Sıcak para, faizi 'dip'e yakınlaştırdı
Yabancıların bonolardaki yatırımlarını yaklaşık 5 milyar dolar tutarında artırmaları faizde düşüşe neden oldu
Sıcak para, faizi dip noktaya yakınlaştırdı
ABDde ekonomik aktivitelerin yavaşlama belirtileri, küresel ölçekte enflasyonun görünebilir gelecekte bir tehdit olmaktan çıkması dünya genelinde faiz oranlarının düşük seyretmesine neden oluyor. Yabancı yerleşiklerin TL ikinci el bonolardaki yatırım tutarını yaklaşık 5 milyar dolar tutarında artırmaları faizdeki düşüşe neden oldu.
Murat Öğütçen / Ekonomist Dergisi
Türkiye ekonomisi geçen yıl sert şekilde daraldıktan sonra bu yılın ilk çeyreğinde yüzde 11.7 büyüyerek yıla iyi bir başlangıç yaptı. Dünya ekonomisinde ise özellikle ABD kaynaklı yavaşlama sinyalleri geliyor.

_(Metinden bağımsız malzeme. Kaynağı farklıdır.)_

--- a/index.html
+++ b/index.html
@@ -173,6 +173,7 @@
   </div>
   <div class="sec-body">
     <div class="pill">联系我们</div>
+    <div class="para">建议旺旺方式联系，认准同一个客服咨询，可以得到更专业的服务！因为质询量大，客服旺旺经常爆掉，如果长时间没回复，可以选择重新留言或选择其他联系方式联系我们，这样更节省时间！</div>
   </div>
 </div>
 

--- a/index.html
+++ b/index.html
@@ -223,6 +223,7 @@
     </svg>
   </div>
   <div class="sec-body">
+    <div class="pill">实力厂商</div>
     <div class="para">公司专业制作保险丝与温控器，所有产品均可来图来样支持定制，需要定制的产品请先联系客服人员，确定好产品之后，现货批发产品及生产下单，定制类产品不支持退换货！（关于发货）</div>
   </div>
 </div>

ABD ekonomisinin yılın ilk yarısındaki büyüme performansının yılın geri kalan bölümünde azabileceği hatta ülkenin, çok yüksek bir ihtimal olmasa da, tekrar resesyona girmesinden endişe ediliyor.
Global ölçekte bu gelişmeler yaşanırken, Türkiyede ise ekonominin ve piyasaların tansiyonunu ölçen en önemli göstergelerden biri olan faiz oranları düşük seyrini sürdürüyor. Gösterge bileşik faiz geçen ay içinde bir ara yüzde 8in altına indikten sonra bir miktar yukarı yönlü hareket etse de düşük seviye ile yola devam ediyor. Bugünkü faiz seviyelerine ilişkin yorum yapabilmek için bileşik faizin geçen yılın sonunda yüzde 9.60a kadar yükseldiğini hatırlatmakta fayda var.
Yabancı portföyü artıyor
Bizde bu gelişmeler yaşanırken tahvil-bono piyasasındaki seyri banka ve aracı kurumların yöneticileri ile konuşarak anlamaya çalıştık. Genel görüş dünyadaki gelişmelerin küresel ölçekte düşük faize neden olduğu yolunda.

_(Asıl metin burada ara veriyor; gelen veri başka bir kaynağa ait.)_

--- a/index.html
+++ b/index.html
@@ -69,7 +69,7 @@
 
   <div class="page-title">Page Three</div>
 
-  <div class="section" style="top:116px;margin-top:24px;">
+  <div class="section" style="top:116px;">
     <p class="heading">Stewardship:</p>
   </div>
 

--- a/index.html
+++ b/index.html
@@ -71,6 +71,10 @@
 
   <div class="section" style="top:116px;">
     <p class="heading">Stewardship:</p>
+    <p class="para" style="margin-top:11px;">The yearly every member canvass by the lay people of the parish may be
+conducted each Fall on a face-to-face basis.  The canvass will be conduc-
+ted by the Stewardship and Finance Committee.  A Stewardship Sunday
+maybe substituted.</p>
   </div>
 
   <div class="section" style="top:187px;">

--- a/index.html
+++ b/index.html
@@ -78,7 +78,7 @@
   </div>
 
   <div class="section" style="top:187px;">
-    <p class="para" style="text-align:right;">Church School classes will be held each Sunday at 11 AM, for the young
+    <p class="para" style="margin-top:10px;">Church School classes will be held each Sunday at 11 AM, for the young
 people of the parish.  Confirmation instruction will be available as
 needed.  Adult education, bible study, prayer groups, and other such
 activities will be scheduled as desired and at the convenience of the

Özellikle ABDde ekonomik büyüme istenilen düzeylere ulaşamazken, küresel ölçekte görülebilir zaman içinde enflasyonist bir beklenti bulunmuyor. Yavaşlayan ekonomik aktiviteler ve düşük enflasyon beklentileri de düşük faiz ortamını destekliyor. Bu ortamda Türk piyasasına yönelik yabancı ilgisinin sürdüğünü ve bu durumun paralel olarak da bileşik faizlerde gerilemeler yaşandığını görüyoruz.

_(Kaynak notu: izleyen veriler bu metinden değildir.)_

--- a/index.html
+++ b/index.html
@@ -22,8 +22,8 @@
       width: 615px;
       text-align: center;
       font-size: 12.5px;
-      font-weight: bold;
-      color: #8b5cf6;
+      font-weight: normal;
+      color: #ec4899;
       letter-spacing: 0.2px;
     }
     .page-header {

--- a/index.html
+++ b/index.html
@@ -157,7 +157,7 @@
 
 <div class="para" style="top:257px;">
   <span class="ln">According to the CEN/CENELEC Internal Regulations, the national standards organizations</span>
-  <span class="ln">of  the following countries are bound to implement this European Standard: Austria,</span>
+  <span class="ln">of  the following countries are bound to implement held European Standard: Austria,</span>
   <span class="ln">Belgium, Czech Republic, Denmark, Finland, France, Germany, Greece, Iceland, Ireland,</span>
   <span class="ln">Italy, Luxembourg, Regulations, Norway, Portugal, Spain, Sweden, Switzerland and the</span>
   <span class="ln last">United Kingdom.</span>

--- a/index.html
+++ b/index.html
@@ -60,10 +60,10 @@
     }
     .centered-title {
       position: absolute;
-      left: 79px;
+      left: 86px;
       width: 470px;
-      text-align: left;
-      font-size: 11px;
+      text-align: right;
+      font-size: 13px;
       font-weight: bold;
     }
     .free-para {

Bir bankanın Hazine müdürü, Yabancıların portföylerinin arttığını görüyoruz. Yurtdışı yerleşiklerin TL cinsi bonolardaki yatırım tutarı temmuz ayı başında 26 milyar düzeyinde bulunurken, bu miktar 20 Ağustos tarihinde 31.5 milyar dolara yükseldi. Neredeyse 5 milyar dolarlık artış var. Bu gelişmeler bize faizdeki gerilemeyi açıklıyor diye konuşuyor. Bankacılık Düzenleme ve Denetleme Kurulunun verilerine bakıldığında, yabancıların bono portföyünün Ekim 2007den bu yana en yüksek düzeyine ulaştığı gözleniyor. 20 Ağustos tarihli verileri göre, yabancıların bono/tahvil portföyü 37.1 milyar liraya ulaştı.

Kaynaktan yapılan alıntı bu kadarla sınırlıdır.